On Wed, Dec 19, 2007 at 09:45:44PM +1100, David Chinner wrote:
> On Wed, Dec 19, 2007 at 02:19:47AM +1100, David Chinner wrote:
> > On Tue, Dec 18, 2007 at 03:30:31PM +0100, Damien Wyart wrote:
> > > * David Chinner <dgc@xxxxxxx> [071218 13:24]:
> > > > Ok. I haven't noticed anything wrong with directories up to about
> > > > 250,000 files in the last few days. The ls -l I just did on
> > > > a directory with 15000 entries (btree format) used about 5MB of RAM.

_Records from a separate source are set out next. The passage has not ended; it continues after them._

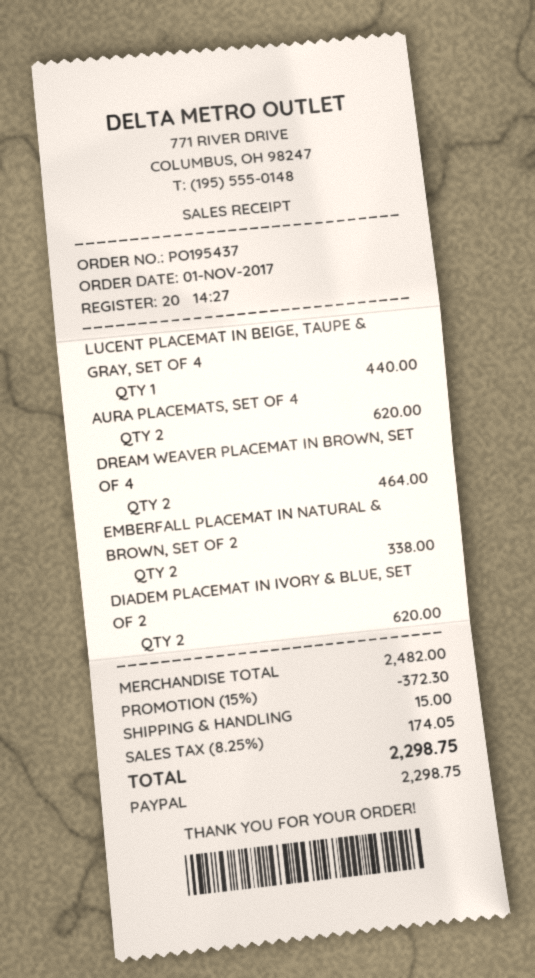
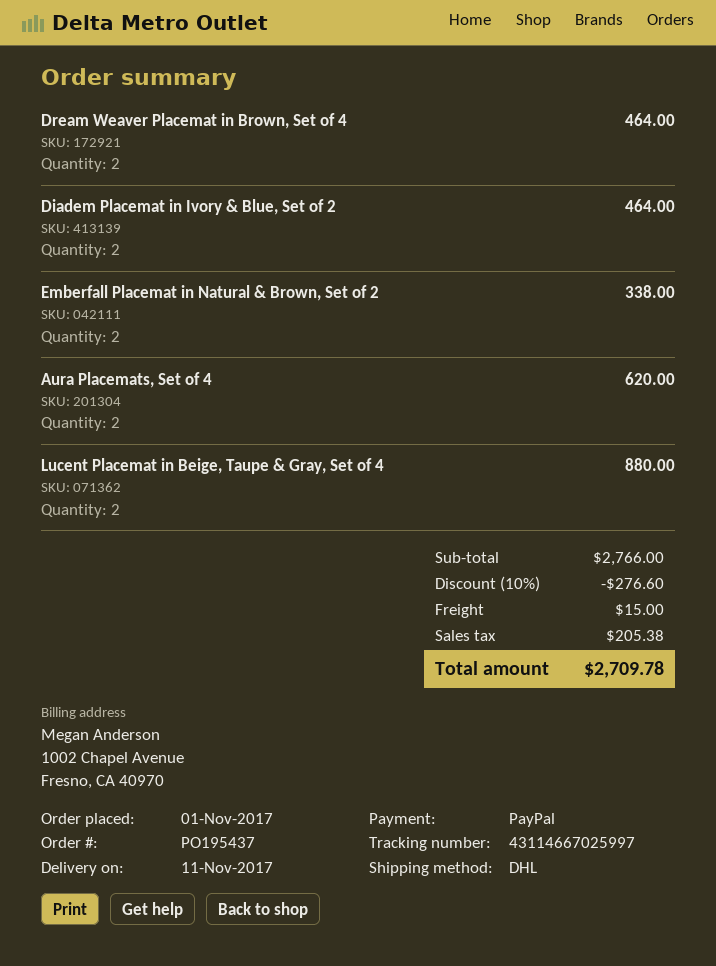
LUCENT PLACEMAT IN BEIGE, TAUPE & GRAY, SET OF 4: 1 for 440.00 -> 2 for 880.00
DIADEM PLACEMAT IN IVORY & BLUE, SET OF 2: 2 for 620.00 -> 2 for 464.00
subtotal: 2482.00 -> 2766.00
discount: 15% = 372.30 -> 10% = 276.60
tax: 174.05 -> 205.38
total: 2298.75 -> 2709.78

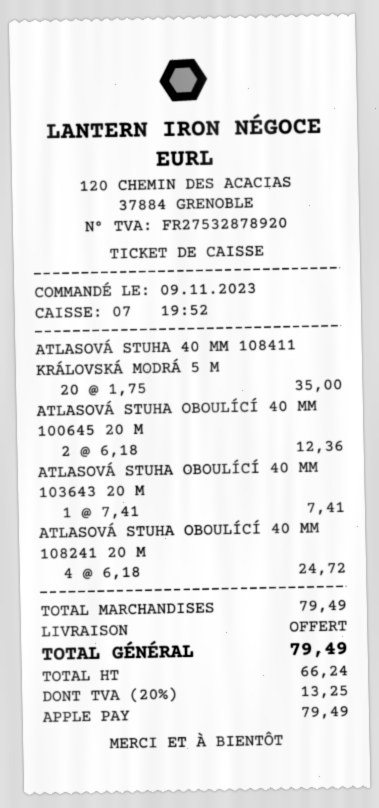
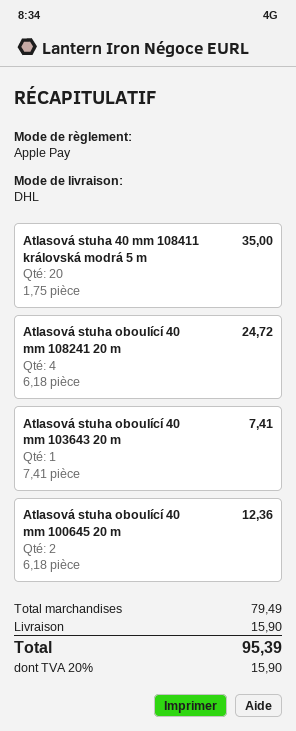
shipping: 0.00 -> 15.90
tax: 20% = 13.25 -> 20% = 15.90
total: 79.49 -> 95.39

> > > > extent format directories appear to work fine as well (tested 500
> > > > entries).
> > >
> > > Ok, nice to know the problem is not so frequent.
> >
> > .....
> >
> > > I have put the files at http://damien.wyart.free.fr/xfs/
> > >
> > > strace_xfs_problem.1.gz and strace_xfs_problem.2.gz have been created
> > > with the problematic kernel, and are quite bigger than
> > > strace_xfs_problem.normal.gz, which has been created with the vanilla
> > > rc5-git5. There is also xfs_info.
> >
> > Looks like several getdents() through the directory the getdents()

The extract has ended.